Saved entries
------------------------
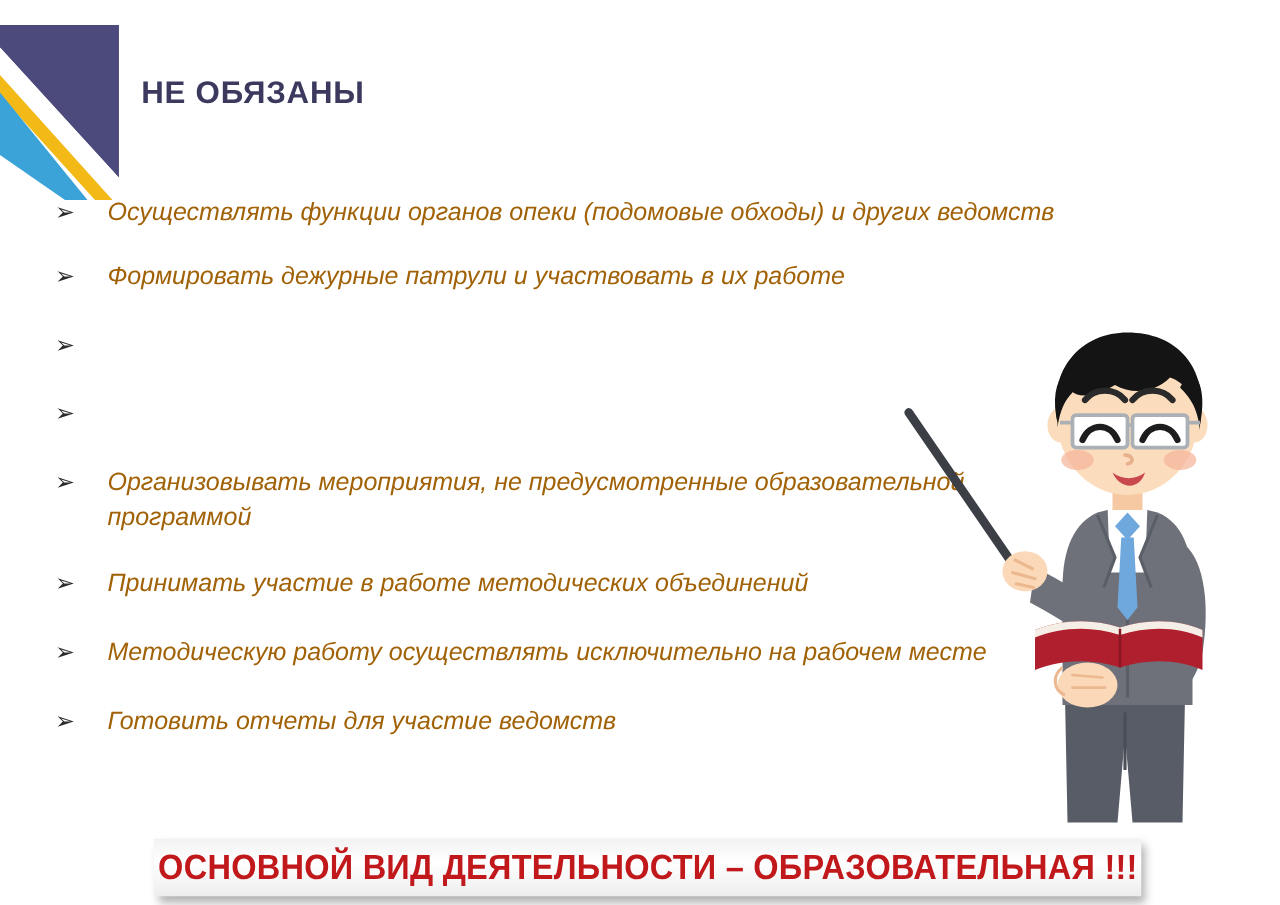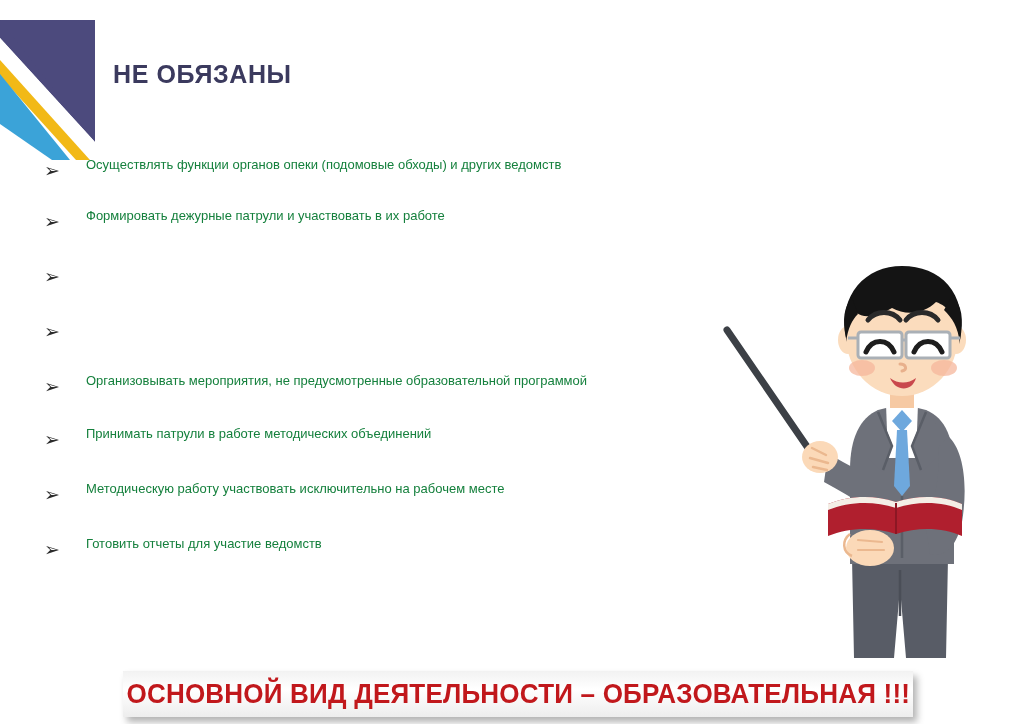--- a/index.html
+++ b/index.html
@@ -67,10 +67,11 @@
   }
   .bullet-text {
     flex: 1 1 auto;
-    font-size: 13px;
+    font-size: 20px;
     line-height: 1.42;
-    color: #15803d;
+    color: #a16207;
     font-family: "Liberation Sans", sans-serif;
+    font-style: italic;
   }
   .bullet-text.justified {
     text-align: justify;

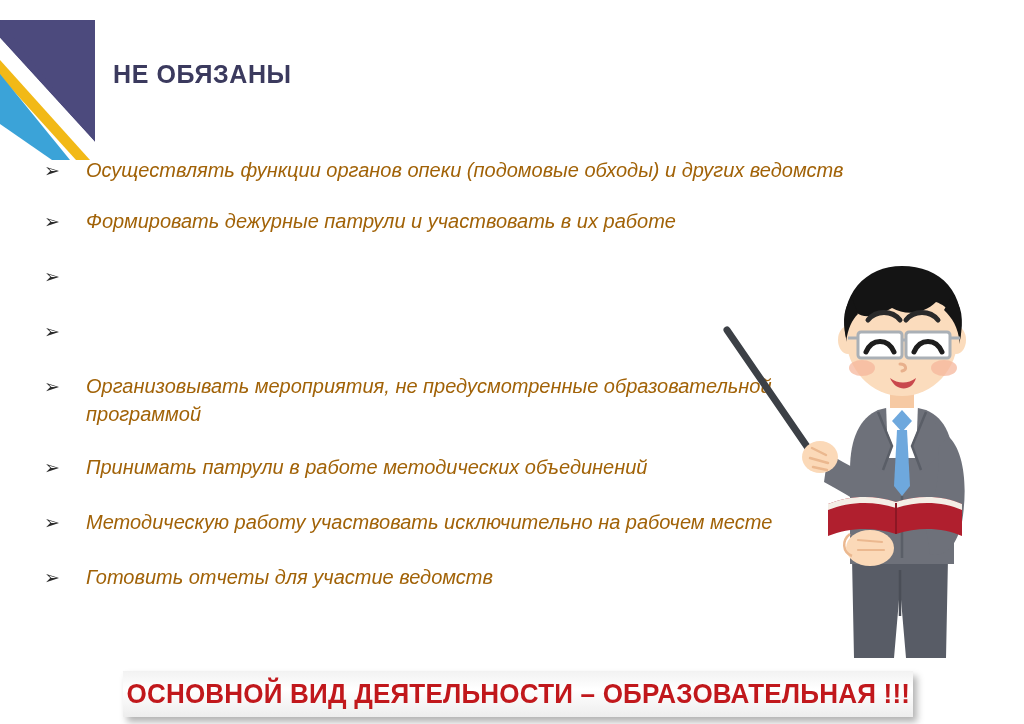--- a/index.html
+++ b/index.html
@@ -162,7 +162,7 @@
 
     <div class="bullet-row" style="margin-bottom:26px;">
       <span class="bullet-marker">➢</span>
-      <span class="bullet-text">Принимать патрули в работе методических объединений</span>
+      <span class="bullet-text">Принимать участие в работе методических объединений</span>
     </div>
 
     <div class="bullet-row" style="margin-bottom:26px;">

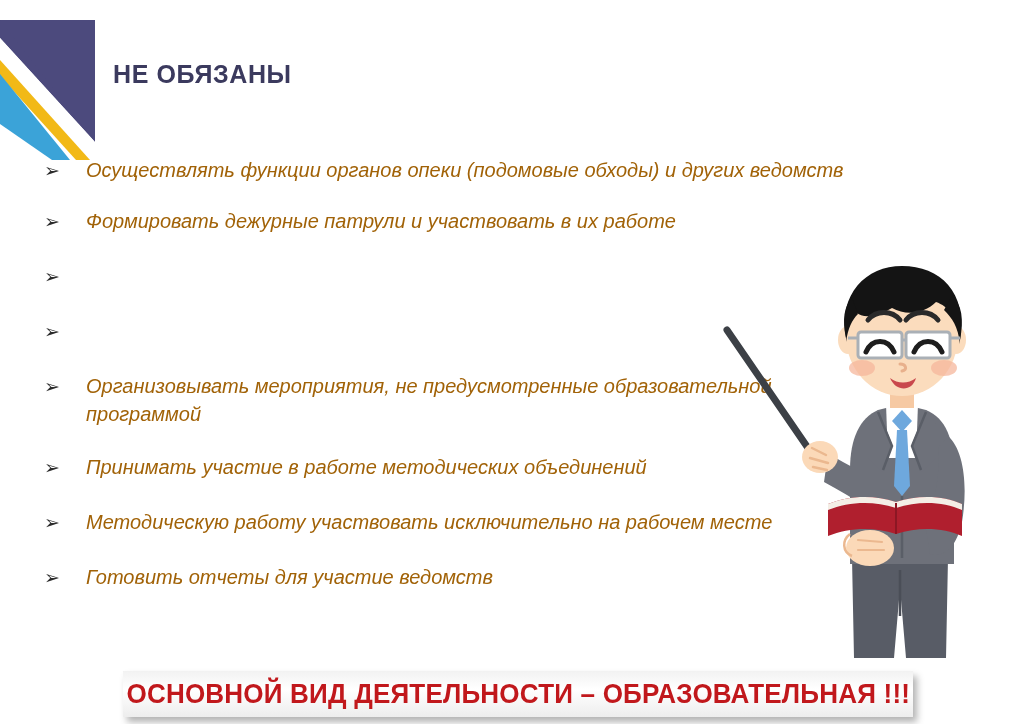--- a/index.html
+++ b/index.html
@@ -167,7 +167,7 @@
 
     <div class="bullet-row" style="margin-bottom:26px;">
       <span class="bullet-marker">➢</span>
-      <span class="bullet-text">Методическую работу участвовать исключительно на рабочем месте</span>
+      <span class="bullet-text">Методическую работу осуществлять исключительно на рабочем месте</span>
     </div>
 
     <div class="bullet-row" style="margin-bottom:0;">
------------------------
- EXERCISE BRIEF
Leave out the pictures, then give all the records again exactly.

- TASK ANSWER
--- a/index.html
+++ b/index.html
@@ -67,10 +67,11 @@
   }
   .bullet-text {
     flex: 1 1 auto;
-    font-size: 13px;
+    font-size: 20px;
     line-height: 1.42;
-    color: #15803d;
+    color: #a16207;
     font-family: "Liberation Sans", sans-serif;
+    font-style: italic;
   }
   .bullet-text.justified {
     text-align: justify;

--- a/index.html
+++ b/index.html
@@ -162,7 +162,7 @@
 
     <div class="bullet-row" style="margin-bottom:26px;">
       <span class="bullet-marker">➢</span>
-      <span class="bullet-text">Принимать патрули в работе методических объединений</span>
+      <span class="bullet-text">Принимать участие в работе методических объединений</span>
     </div>
 
     <div class="bullet-row" style="margin-bottom:26px;">

--- a/index.html
+++ b/index.html
@@ -167,7 +167,7 @@
 
     <div class="bullet-row" style="margin-bottom:26px;">
       <span class="bullet-marker">➢</span>
-      <span class="bullet-text">Методическую работу участвовать исключительно на рабочем месте</span>
+      <span class="bullet-text">Методическую работу осуществлять исключительно на рабочем месте</span>
     </div>
 
     <div class="bullet-row" style="margin-bottom:0;">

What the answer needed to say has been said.